A bell started clanging insistently somewhere, and more guards, men and women, came charging in. They pried their fingers off of Clara, clubbing away at them until Esther felt dizzy and sick to her stomach. By now the whole room was in an uproar, the women hurling their bowls at the matrons and overturning the tables, still more guards pouring into the room and beating them back against the walls.
They were half hauled, half marched back over the stone floors and the Bridge of Sighs to the warden’s office—a remarkably well-appointed suite of rooms within the grim gray prison.

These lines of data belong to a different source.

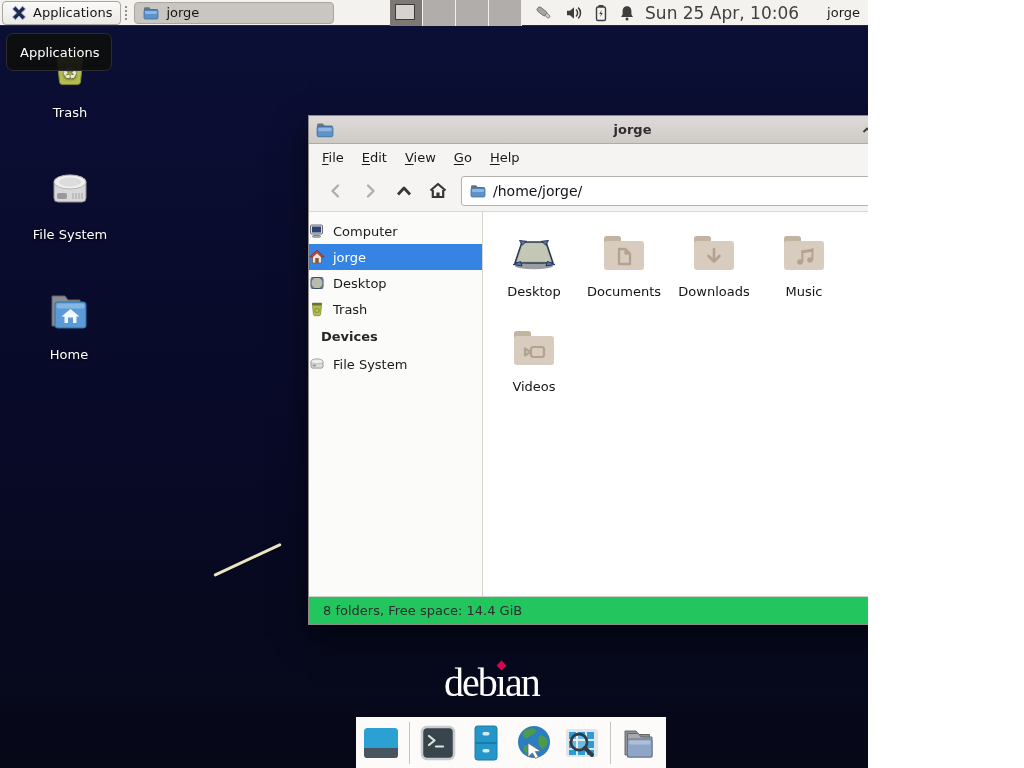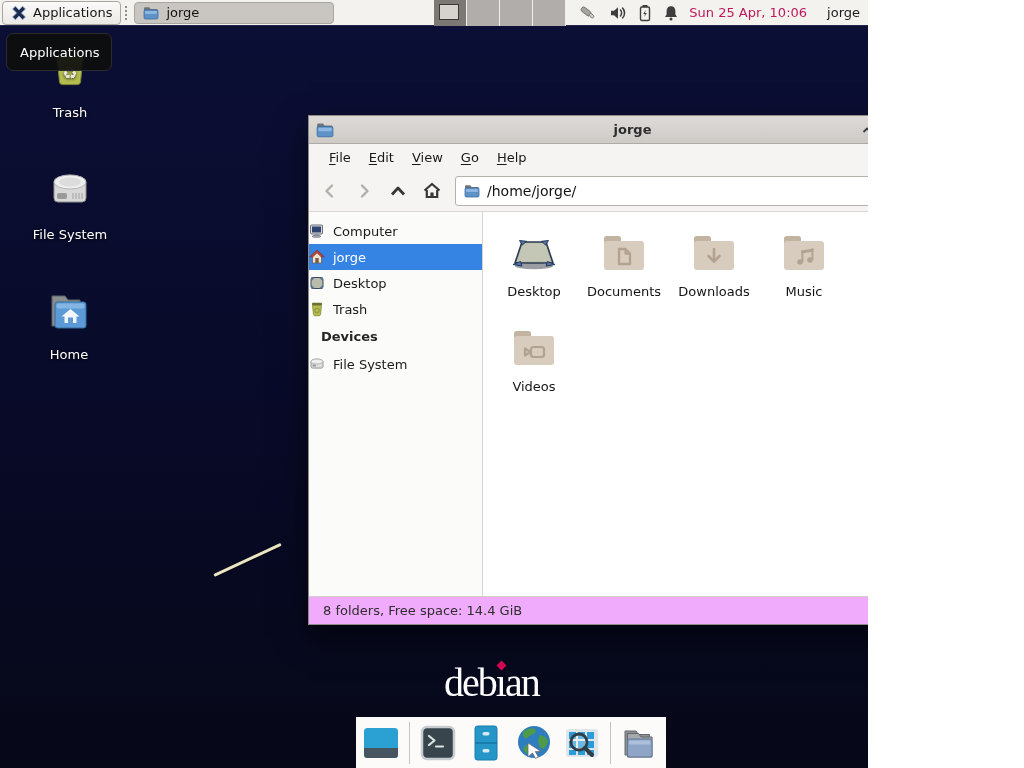--- a/index.html
+++ b/index.html
@@ -24,7 +24,7 @@
   .ws.active::after{content:"";position:absolute;left:5px;top:4px;width:18px;height:14px;
     background:#d6d2ce;border:1px solid #3a3a3a;}
   .tray{display:flex;align-items:center;gap:11px;margin:0 10px 0 12px;}
-  .clock{font-size:13px;color:#be185d;margin-right:20px;white-space:nowrap;}
+  .clock{font-size:17px;color:#404040;margin-right:28px;white-space:nowrap;}
   .user{font-size:13px;color:#1c1c1c;margin-right:8px;}
 
   

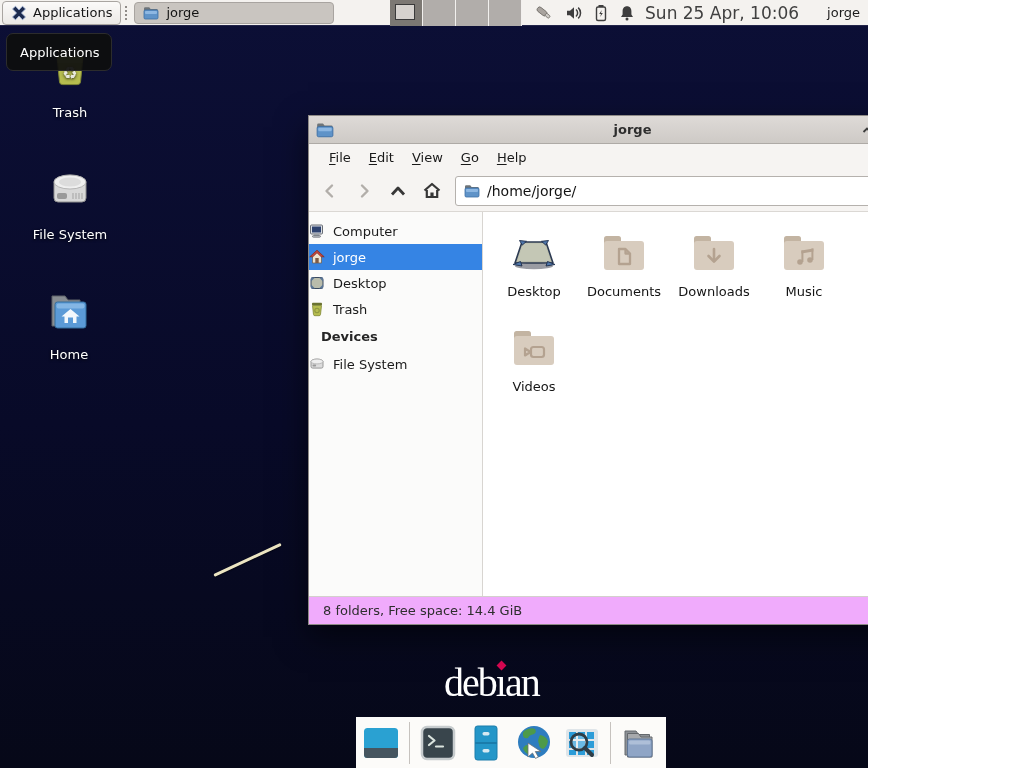--- a/index.html
+++ b/index.html
@@ -50,7 +50,7 @@
   .tb-icon{margin-left:7px;z-index:1;}
   .controls{margin-left:auto;display:flex;gap:9px;margin-right:10px;z-index:1;}
   .ctl{width:15px;height:15px;display:flex;align-items:center;justify-content:center;}
-  .menubar{height:26px;flex:0 0 26px;background:#f6f4f2;display:flex;align-items:center;padding-left:11px;}
+  .menubar{height:26px;flex:0 0 26px;background:#f6f4f2;display:flex;align-items:center;padding-left:4px;}
   .menu-item{padding:3px 9px;font-size:13px;color:#191919;}
   .menu-item u{text-underline-offset:2px;}
   .toolbar{height:41px;flex:0 0 41px;background:#f6f4f2;display:flex;align-items:center;

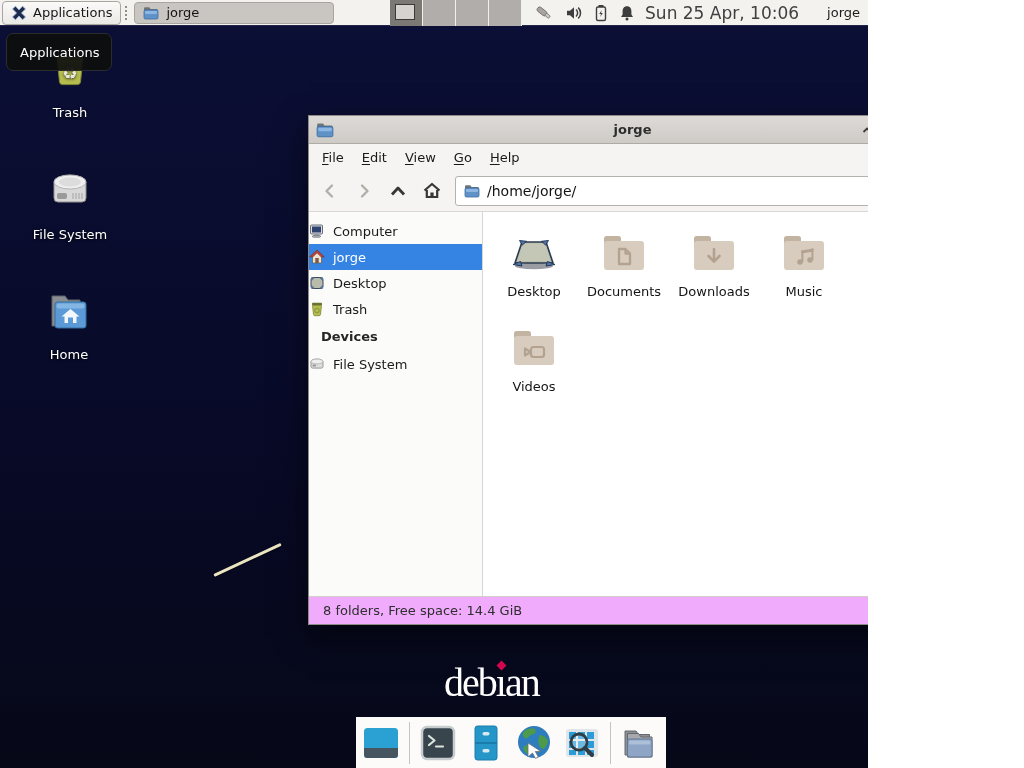--- a/index.html
+++ b/index.html
@@ -54,7 +54,7 @@
   .menu-item{padding:3px 9px;font-size:13px;color:#191919;}
   .menu-item u{text-underline-offset:2px;}
   .toolbar{height:41px;flex:0 0 41px;background:#f6f4f2;display:flex;align-items:center;
-    padding:0 4px;border-bottom:1px solid #dbd8d4;}
+    padding:0 10px;border-bottom:1px solid #dbd8d4;}
   .navbtn{width:34px;height:30px;display:flex;align-items:center;justify-content:center;}
   .address{flex:1;height:30px;background:#fff;border:1px solid #b5b1ad;border-radius:3px;
     display:flex;align-items:center;padding:0 8px;gap:7px;margin-left:6px;box-sizing:border-box;}

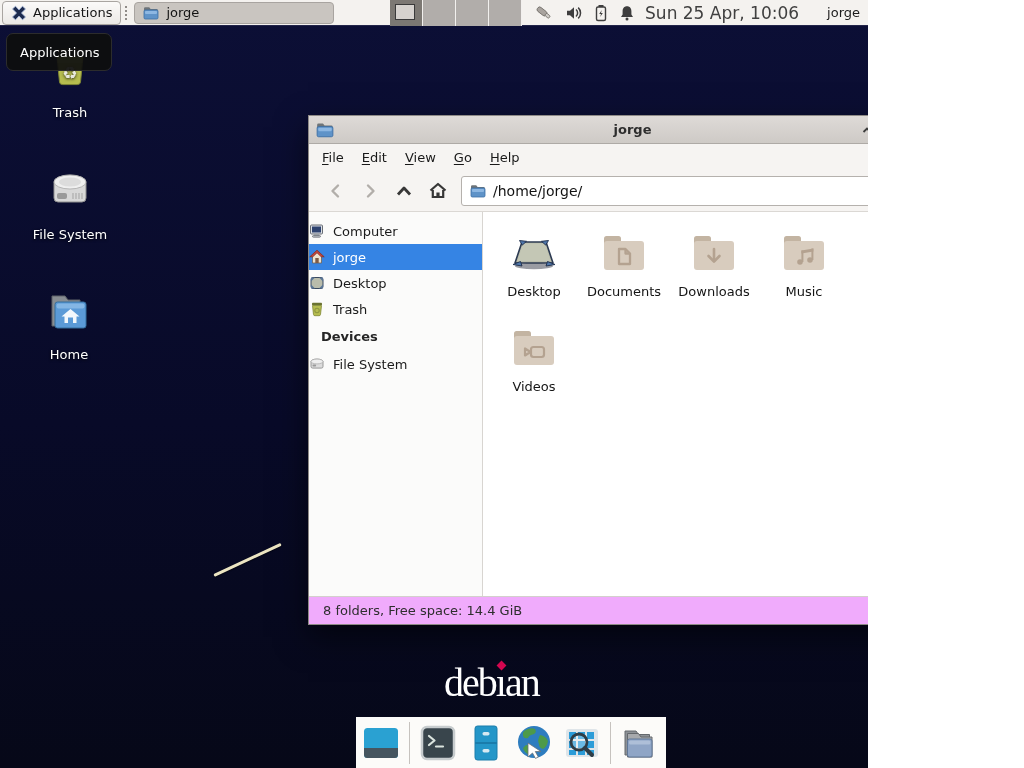--- a/index.html
+++ b/index.html
@@ -69,7 +69,7 @@
   .grid{display:grid;grid-template-columns:repeat(5,90px);grid-auto-rows:95px;}
   .file{display:flex;flex-direction:column;align-items:center;padding-top:6px;}
   .flabel{font-size:13px;color:#151515;margin-top:6px;white-space:nowrap;}
-  .statusbar{height:27px;flex:0 0 27px;background:#f0abfc;border-top:1px solid #d3d0cc;
+  .statusbar{height:27px;flex:0 0 27px;background:#22c55e;border-top:1px solid #d3d0cc;
     display:flex;align-items:center;padding-left:14px;font-size:13px;color:#2e2e2e;}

Real drapes, and bookshelves, a thick Persian carpet and an enormous globe—altogether a better apartment than any they knew.
The warden himself leaned back against the front of his desk, his gently rounded gut pushing out his buttoned brown vest. Staring mildly at them as they were dragged in and set in straight-backed chairs before him, their hands cuffed together, feet fastened to the chair legs.
“I understand you won’t eat,” he informed them, tapping the bowl of a pipe against one palm. “I understand you won’t say the blessing.”
“It’d be a blessing if we could eat that filth!” Clara retorted.
The warden brought over a felt-bottomed chair of his own, and leaned in toward them, speaking confidentially:
“Why is it you don’t want to say the grace?”
“We’re not the same faith.”
“Is it that—or is it that you’re really atheists, without any faith at all?”
Clara laughed at him.
“Sure, I’ll proclaim it to the world: I’m an atheist. Though some of the girls are still believing Jews. Not to mention Catholics and Protestants, God help them.”
“Enough of your insolence! Come on, now. Tell me: who put you up to this?”
“What?”
“Was it anarchists? Some gangster? Who got you girls to go out?”
“Do you think these heads on our shoulders are made of straw?” Clara snorted. “These women can make up their minds for themselves;
they
don’t jump like a puppet when some boss tells them to!”
“All right, you’ve brought this upon yourself!”
Suddenly the warden was shouting at them, standing up and calling in the matrons again.